*Problem requirements:* What you write must match, character for character, the lines from the one with "Coquimbo | Normalized: 248 -> 249" down to the one with "column Normalized |" in the listing below, minus its pictures.

*Dataset records:*
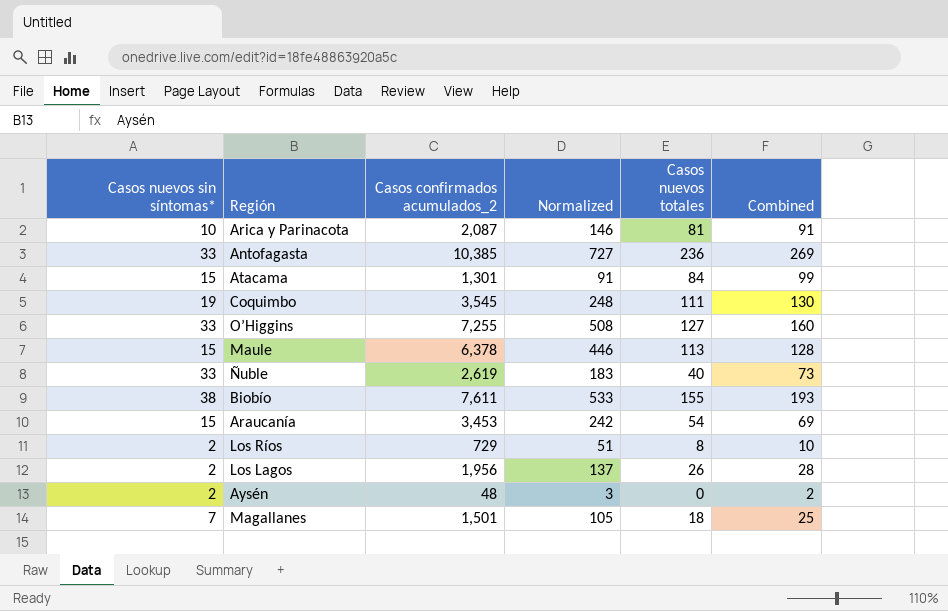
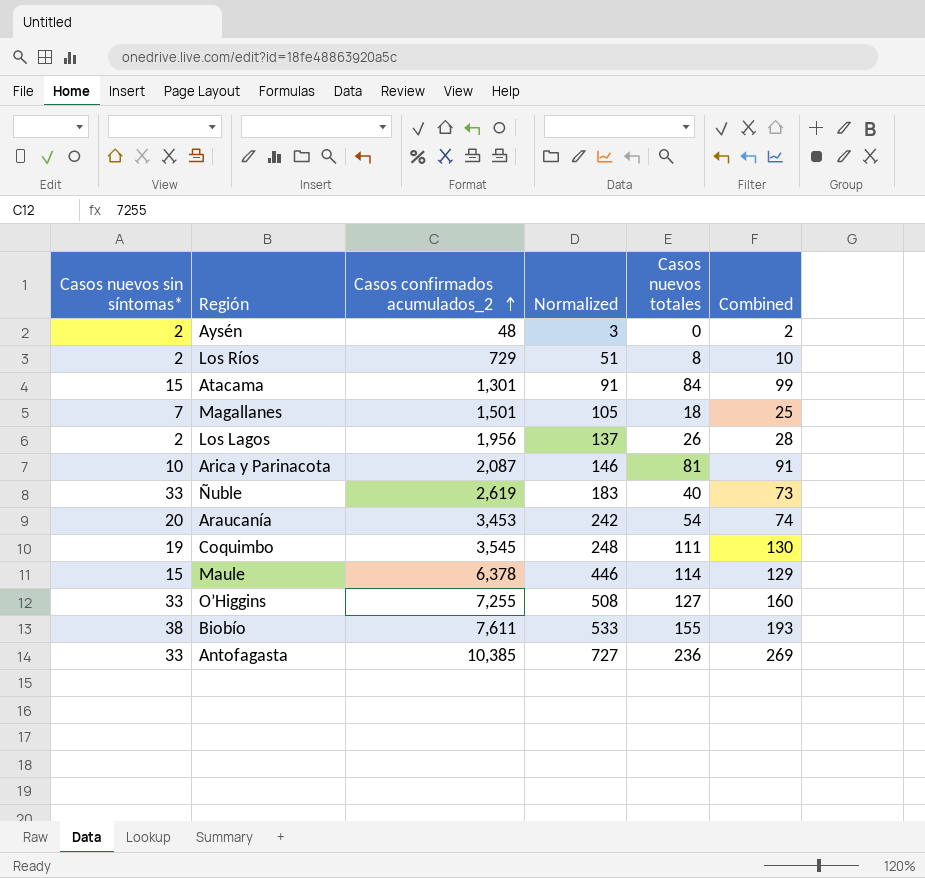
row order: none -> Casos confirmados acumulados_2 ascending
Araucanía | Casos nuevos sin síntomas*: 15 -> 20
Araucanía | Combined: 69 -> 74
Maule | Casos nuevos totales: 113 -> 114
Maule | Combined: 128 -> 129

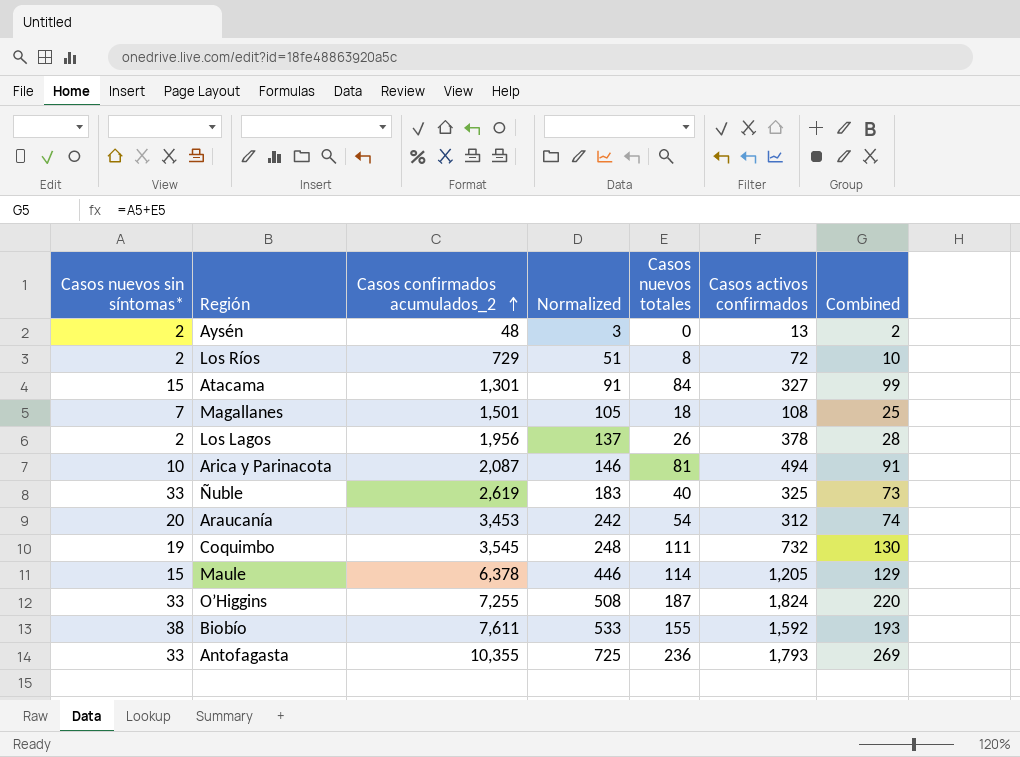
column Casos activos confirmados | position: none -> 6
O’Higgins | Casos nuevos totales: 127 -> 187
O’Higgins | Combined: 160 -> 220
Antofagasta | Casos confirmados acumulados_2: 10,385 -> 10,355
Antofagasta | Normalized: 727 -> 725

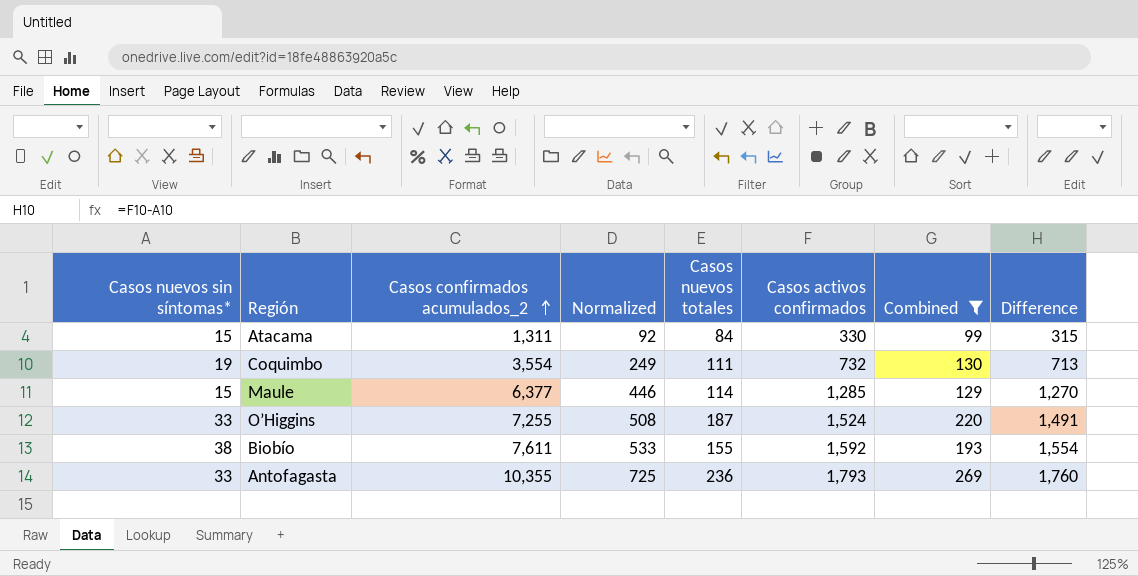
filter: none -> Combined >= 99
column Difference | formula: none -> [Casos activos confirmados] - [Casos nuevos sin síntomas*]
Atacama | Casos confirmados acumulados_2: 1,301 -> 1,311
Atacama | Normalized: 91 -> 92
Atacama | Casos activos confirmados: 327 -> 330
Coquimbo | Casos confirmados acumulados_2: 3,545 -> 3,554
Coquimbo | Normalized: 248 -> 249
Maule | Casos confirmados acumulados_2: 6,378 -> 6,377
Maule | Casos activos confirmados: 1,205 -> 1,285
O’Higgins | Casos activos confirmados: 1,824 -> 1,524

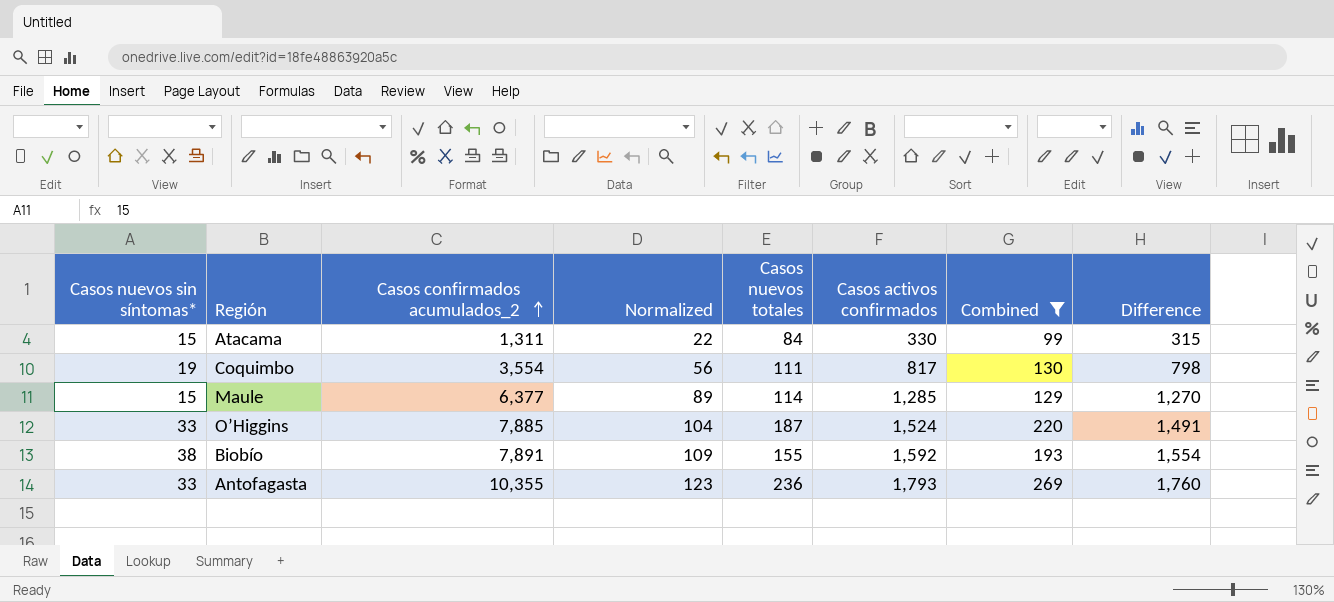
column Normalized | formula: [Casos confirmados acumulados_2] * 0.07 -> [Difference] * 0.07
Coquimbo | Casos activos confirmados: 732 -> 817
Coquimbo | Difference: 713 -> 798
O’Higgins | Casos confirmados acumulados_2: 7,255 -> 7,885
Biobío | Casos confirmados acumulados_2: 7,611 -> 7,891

*Exercise response:*
Coquimbo | Normalized: 248 -> 249
Maule | Casos confirmados acumulados_2: 6,378 -> 6,377
Maule | Casos activos confirmados: 1,205 -> 1,285
O’Higgins | Casos activos confirmados: 1,824 -> 1,524

column Normalized | formula: [Casos confirmados acumulados_2] * 0.07 -> [Difference] * 0.07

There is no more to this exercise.